■ What the exercise asks
From the line containing "subtotal: 22271.82 -> 16155.83" down to the last line of the records below, give every line again without any change.

■ Recorded data

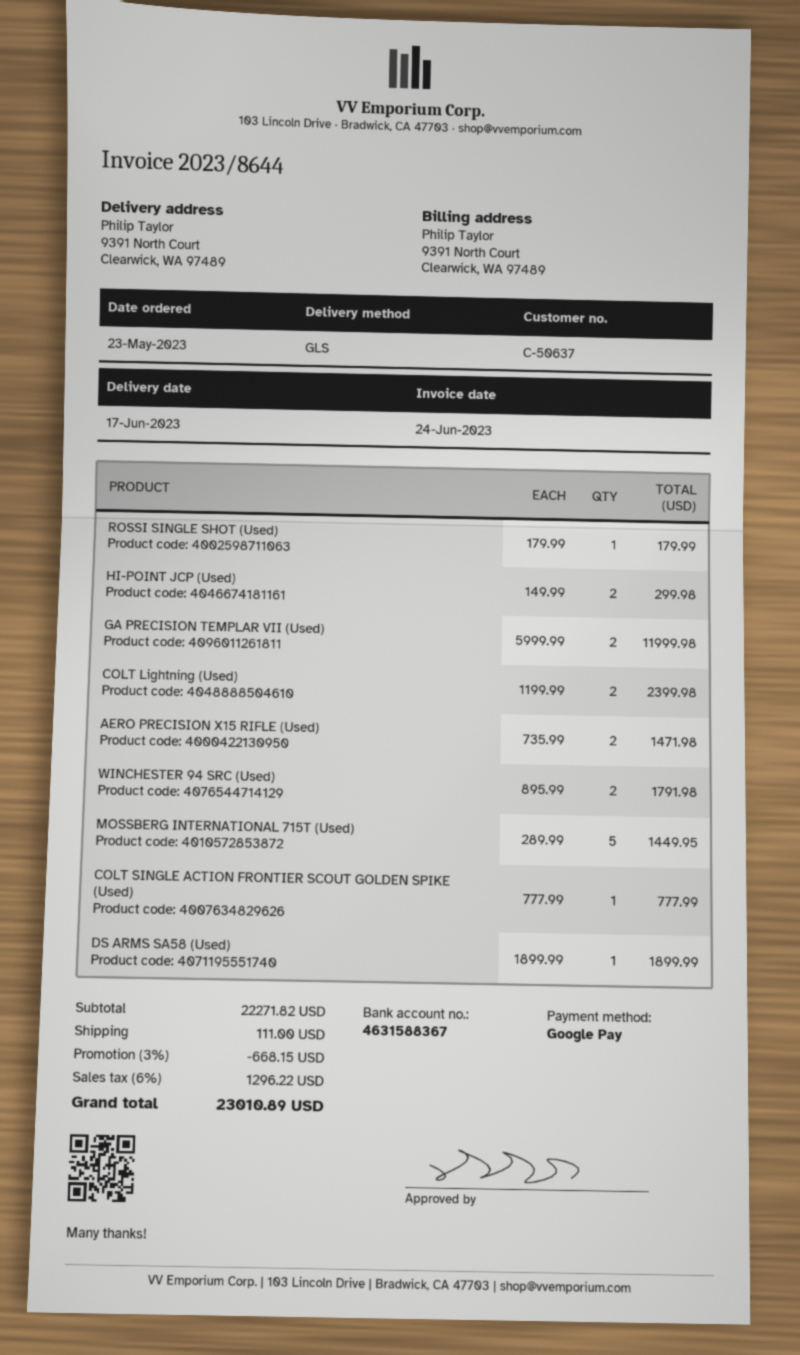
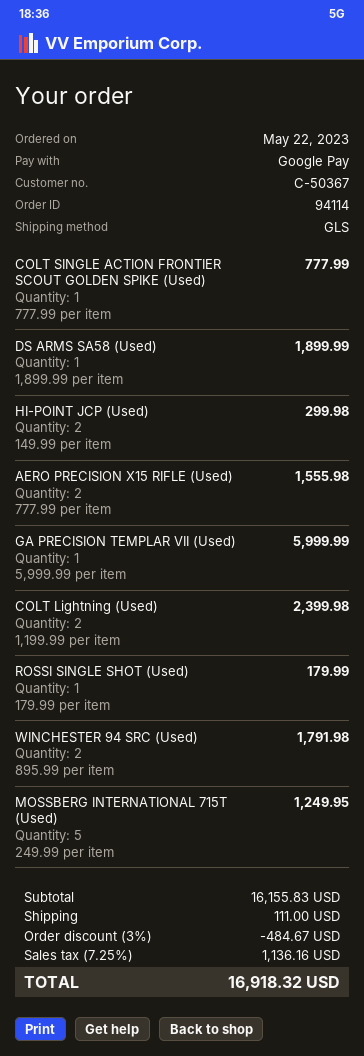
order date: 2023-05-23 -> 2023-05-22
customer number: C-50637 -> C-50367
GA PRECISION TEMPLAR VII (Used): 2 x 5999.99 = 11999.98 -> 1 x 5999.99 = 5999.99
AERO PRECISION X15 RIFLE (Used): 2 x 735.99 = 1471.98 -> 2 x 777.99 = 1555.98
MOSSBERG INTERNATIONAL 715T (Used): 5 x 289.99 = 1449.95 -> 5 x 249.99 = 1249.95
subtotal: 22271.82 -> 16155.83
discount: 3% = 668.15 -> 3% = 484.67
tax: 6% = 1296.22 -> 7.25% = 1136.16
total: 23010.89 -> 16918.32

■ Solved exercise
subtotal: 22271.82 -> 16155.83
discount: 3% = 668.15 -> 3% = 484.67
tax: 6% = 1296.22 -> 7.25% = 1136.16
total: 23010.89 -> 16918.32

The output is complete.